» **Required work**
Copy only what lies from the line containing "銚子市 | 結果: 1,908.18 -> 1,908.24" through the line containing "Sum | nRotatableBonds: 52 -> 28" in the entries below, keeping both end lines exact and dropping every picture.

+ + + + + + +

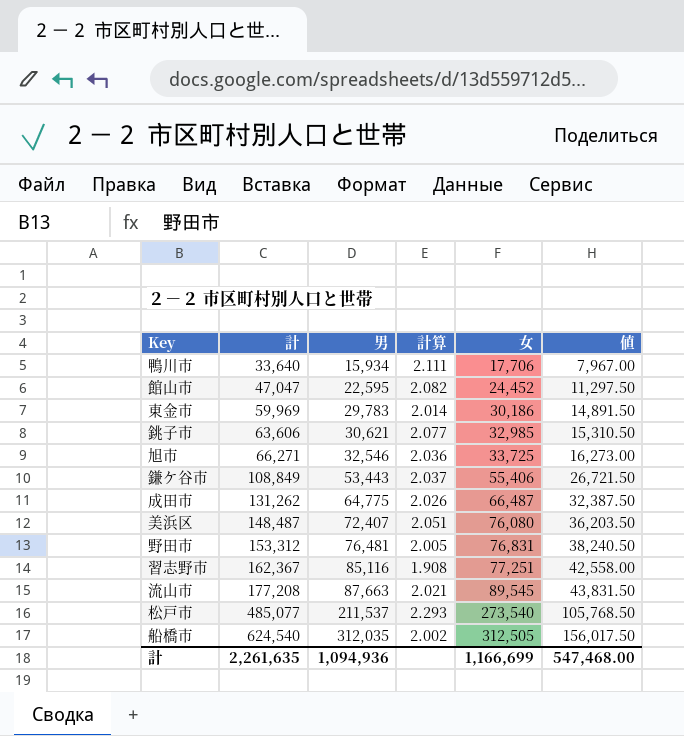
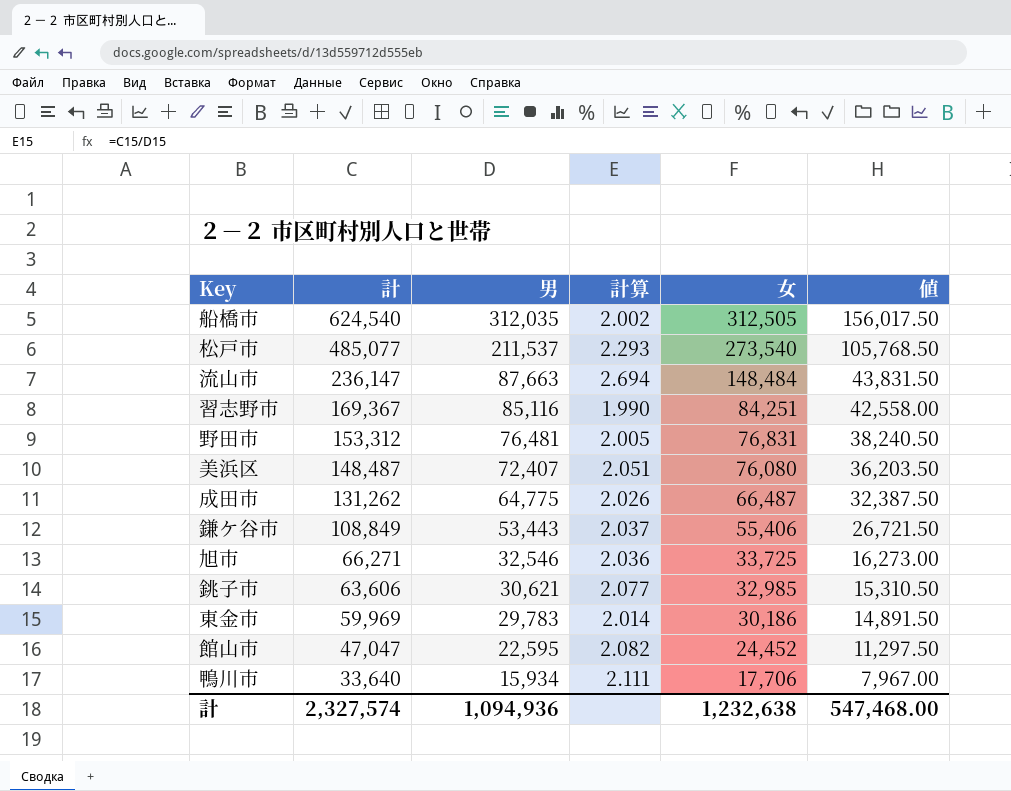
row order: 計 ascending -> 計 descending
流山市 | 計: 177,208 -> 236,147
流山市 | 計算: 2.021 -> 2.694
流山市 | 女: 89,545 -> 148,484
習志野市 | 計: 162,367 -> 169,367
習志野市 | 計算: 1.908 -> 1.990
習志野市 | 女: 77,251 -> 84,251
計 | 計: 2,261,635 -> 2,327,574
計 | 女: 1,166,699 -> 1,232,638

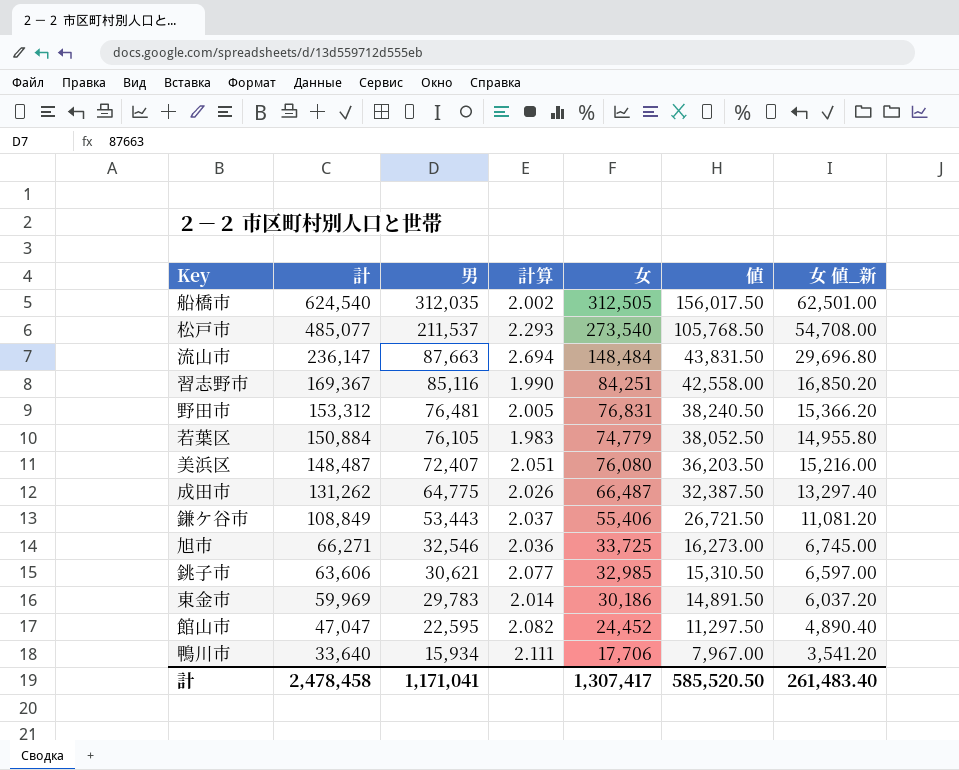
column 女 値_新 | formula: none -> [女] * 0.2
row 若葉区: none -> 150,884 | 76,105 | 1.983 | 74,779 | 38,052.50 | 14,955.80
計 | 計: 2,327,574 -> 2,478,458
計 | 男: 1,094,936 -> 1,171,041
計 | 女: 1,232,638 -> 1,307,417
計 | 値: 547,468.00 -> 585,520.50

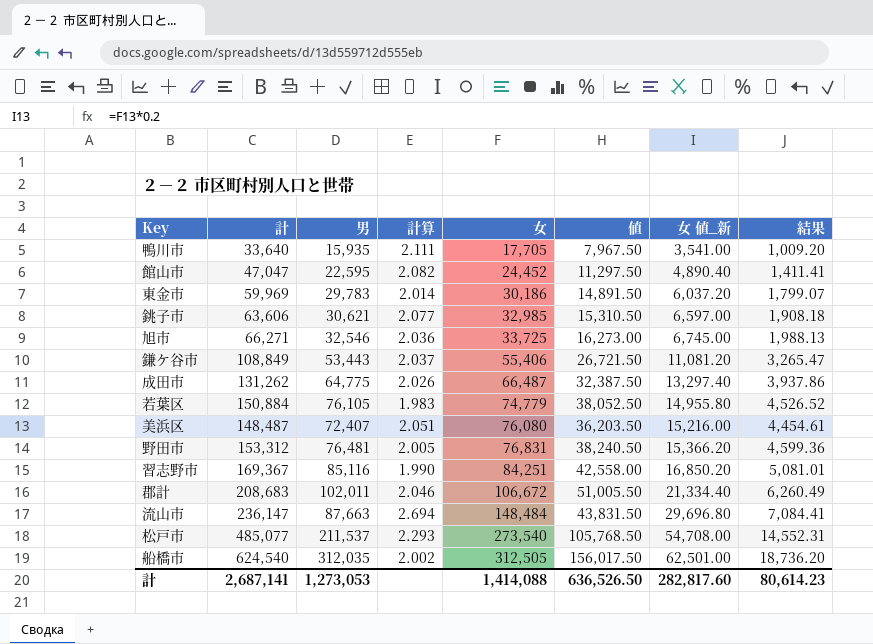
row order: 計 descending -> 女 ascending
column 結果 | formula: none -> [計] * 0.03
鴨川市 | 男: 15,934 -> 15,935
鴨川市 | 女: 17,706 -> 17,705
鴨川市 | 値: 7,967.00 -> 7,967.50
鴨川市 | 女 値_新: 3,541.20 -> 3,541.00
row 郡計: none -> 208,683 | 102,011 | 2.046 | 106,672 | 51,005.50 | 21,334.40 | 6,260.49
計 | 計: 2,478,458 -> 2,687,141
計 | 男: 1,171,041 -> 1,273,053
計 | 女: 1,307,417 -> 1,414,088
計 | 値: 585,520.50 -> 636,526.50
計 | 女 値_新: 261,483.40 -> 282,817.60

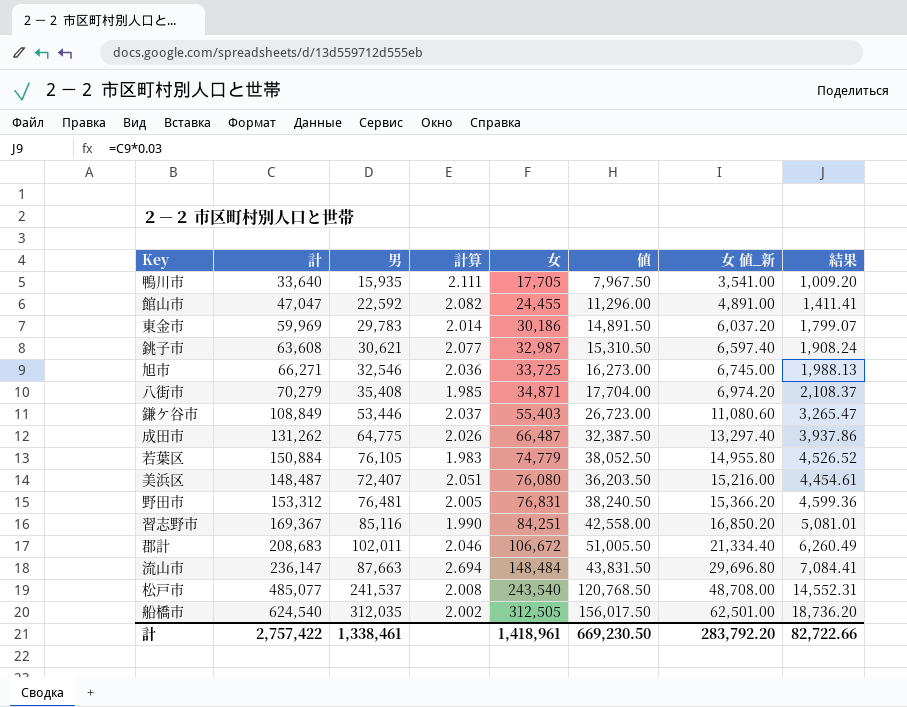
館山市 | 男: 22,595 -> 22,592
館山市 | 女: 24,452 -> 24,455
館山市 | 値: 11,297.50 -> 11,296.00
館山市 | 女 値_新: 4,890.40 -> 4,891.00
銚子市 | 計: 63,606 -> 63,608
銚子市 | 女: 32,985 -> 32,987
銚子市 | 女 値_新: 6,597.00 -> 6,597.40
銚子市 | 結果: 1,908.18 -> 1,908.24
row 八街市: none -> 70,279 | 35,408 | 1.985 | 34,871 | 17,704.00 | 6,974.20 | 2,108.37
鎌ケ谷市 | 男: 53,443 -> 53,446
鎌ケ谷市 | 女: 55,406 -> 55,403
鎌ケ谷市 | 値: 26,721.50 -> 26,723.00
鎌ケ谷市 | 女 値_新: 11,081.20 -> 11,080.60
松戸市 | 男: 211,537 -> 241,537
松戸市 | 計算: 2.293 -> 2.008
松戸市 | 女: 273,540 -> 243,540
松戸市 | 値: 105,768.50 -> 120,768.50
松戸市 | 女 値_新: 54,708.00 -> 48,708.00
計 | 計: 2,687,141 -> 2,757,422
計 | 男: 1,273,053 -> 1,338,461
計 | 女: 1,414,088 -> 1,418,961
計 | 値: 636,526.50 -> 669,230.50
計 | 女 値_新: 282,817.60 -> 283,792.20
計 | 結果: 80,614.23 -> 82,722.66

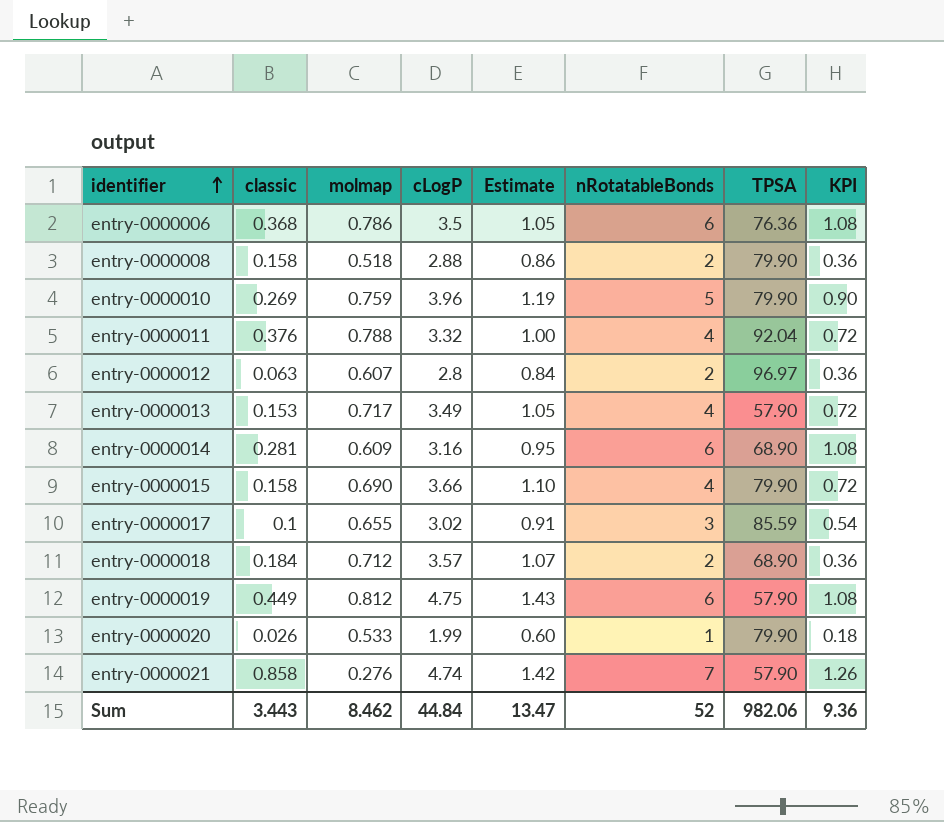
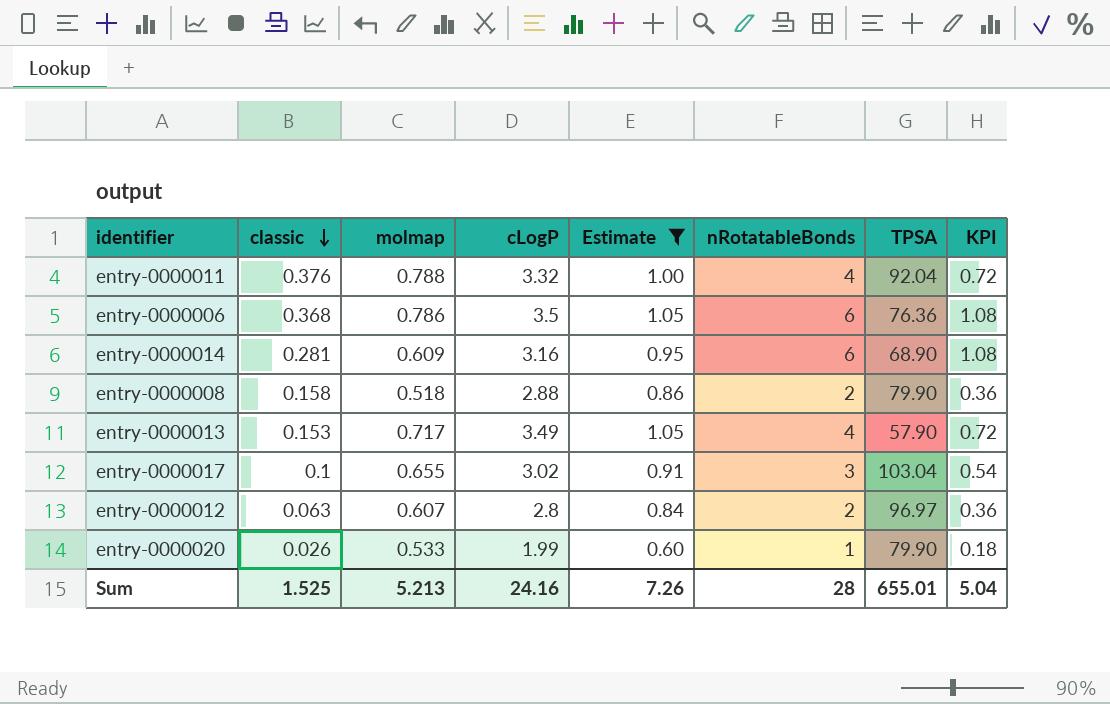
filter: none -> Estimate <= 1.05
row order: identifier ascending -> classic descending
entry-0000017 | TPSA: 85.59 -> 103.04
Sum | classic: 3.443 -> 1.525
Sum | molmap: 8.462 -> 5.213
Sum | cLogP: 44.84 -> 24.16
Sum | Estimate: 13.47 -> 7.26
Sum | nRotatableBonds: 52 -> 28
Sum | TPSA: 982.06 -> 655.01
Sum | KPI: 9.36 -> 5.04

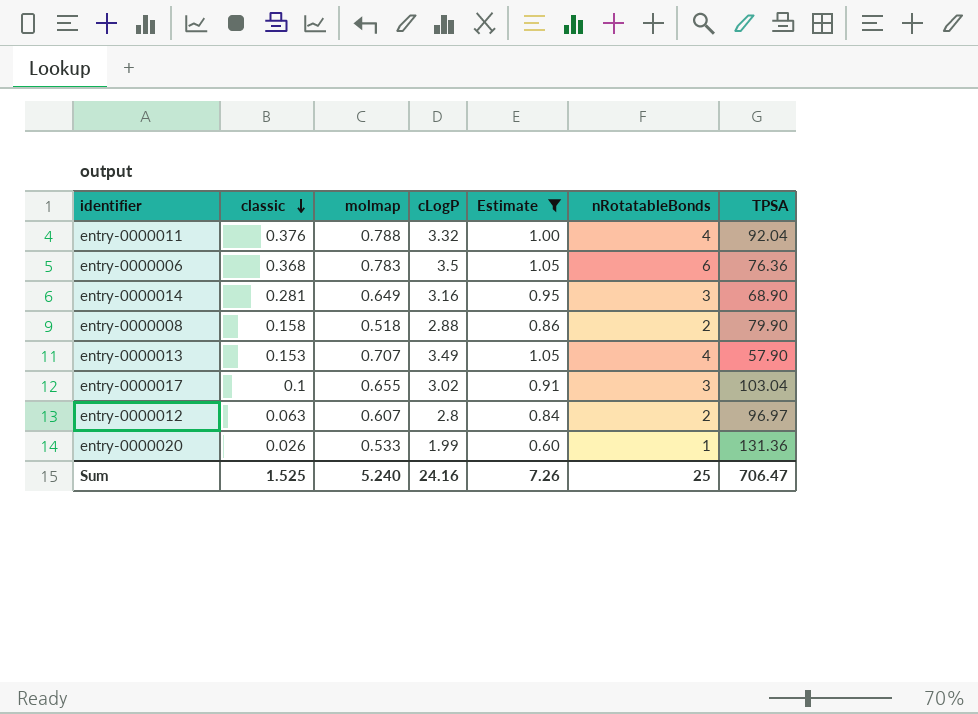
column KPI | formula: [nRotatableBonds] * 0.18 -> none
entry-0000006 | molmap: 0.786 -> 0.783
entry-0000014 | molmap: 0.609 -> 0.649
entry-0000014 | nRotatableBonds: 6 -> 3
entry-0000013 | molmap: 0.717 -> 0.707
entry-0000020 | TPSA: 79.90 -> 131.36
Sum | molmap: 5.213 -> 5.240
Sum | nRotatableBonds: 28 -> 25
Sum | TPSA: 655.01 -> 706.47

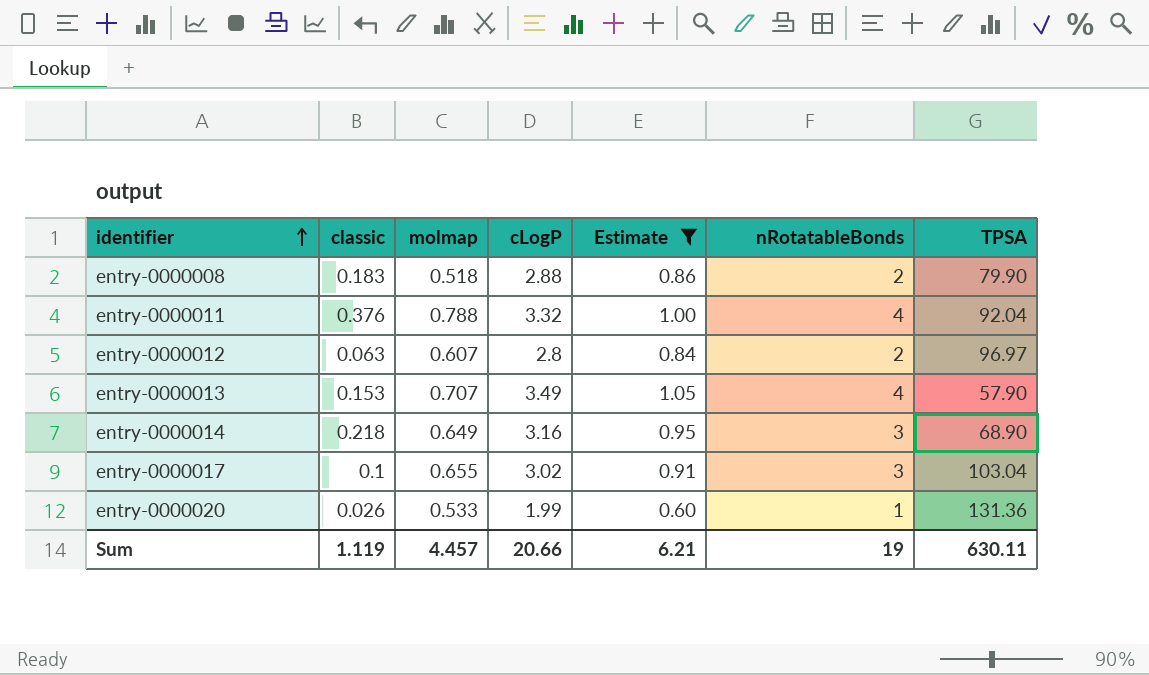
row order: classic descending -> identifier ascending
row entry-0000006: 0.368 | 0.783 | 3.5 | 1.05 | 6 | 76.36 -> none
entry-0000008 | classic: 0.158 -> 0.183
entry-0000014 | classic: 0.281 -> 0.218
Sum | classic: 1.525 -> 1.119
Sum | molmap: 5.240 -> 4.457
Sum | cLogP: 24.16 -> 20.66
Sum | Estimate: 7.26 -> 6.21
Sum | nRotatableBonds: 25 -> 19
Sum | TPSA: 706.47 -> 630.11

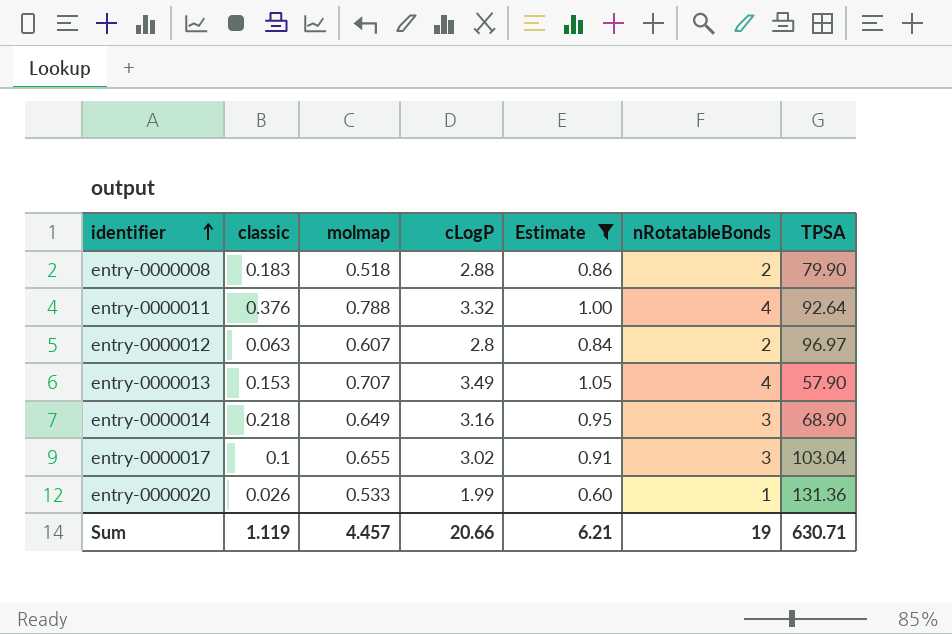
entry-0000011 | TPSA: 92.04 -> 92.64
Sum | TPSA: 630.11 -> 630.71

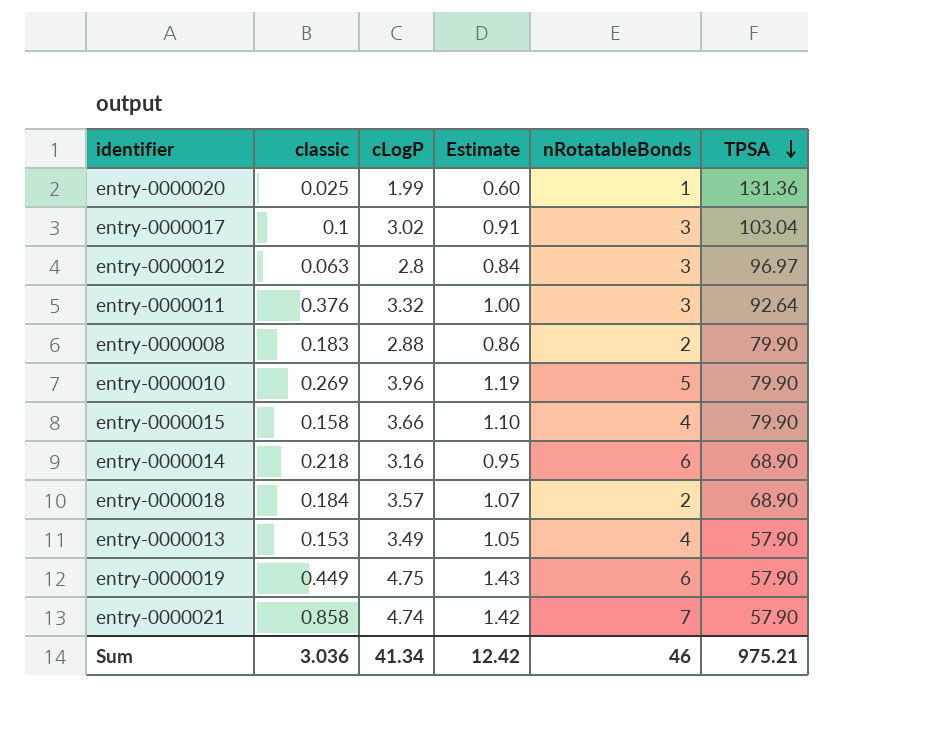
filter: Estimate <= 1.05 -> none
row order: identifier ascending -> TPSA descending
column molmap | position: 3 -> none
entry-0000020 | classic: 0.026 -> 0.025
entry-0000012 | nRotatableBonds: 2 -> 3
entry-0000011 | nRotatableBonds: 4 -> 3
entry-0000014 | nRotatableBonds: 3 -> 6
Sum | classic: 1.119 -> 3.036
Sum | cLogP: 20.66 -> 41.34
Sum | Estimate: 6.21 -> 12.42
Sum | nRotatableBonds: 19 -> 46
Sum | TPSA: 630.71 -> 975.21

+ + + + + + +

» **Written solution**
銚子市 | 結果: 1,908.18 -> 1,908.24
row 八街市: none -> 70,279 | 35,408 | 1.985 | 34,871 | 17,704.00 | 6,974.20 | 2,108.37
鎌ケ谷市 | 男: 53,443 -> 53,446
鎌ケ谷市 | 女: 55,406 -> 55,403
鎌ケ谷市 | 値: 26,721.50 -> 26,723.00
鎌ケ谷市 | 女 値_新: 11,081.20 -> 11,080.60
松戸市 | 男: 211,537 -> 241,537
松戸市 | 計算: 2.293 -> 2.008
松戸市 | 女: 273,540 -> 243,540
松戸市 | 値: 105,768.50 -> 120,768.50
松戸市 | 女 値_新: 54,708.00 -> 48,708.00
計 | 計: 2,687,141 -> 2,757,422
計 | 男: 1,273,053 -> 1,338,461
計 | 女: 1,414,088 -> 1,418,961
計 | 値: 636,526.50 -> 669,230.50
計 | 女 値_新: 282,817.60 -> 283,792.20
計 | 結果: 80,614.23 -> 82,722.66

filter: none -> Estimate <= 1.05
row order: identifier ascending -> classic descending
entry-0000017 | TPSA: 85.59 -> 103.04
Sum | classic: 3.443 -> 1.525
Sum | molmap: 8.462 -> 5.213
Sum | cLogP: 44.84 -> 24.16
Sum | Estimate: 13.47 -> 7.26
Sum | nRotatableBonds: 52 -> 28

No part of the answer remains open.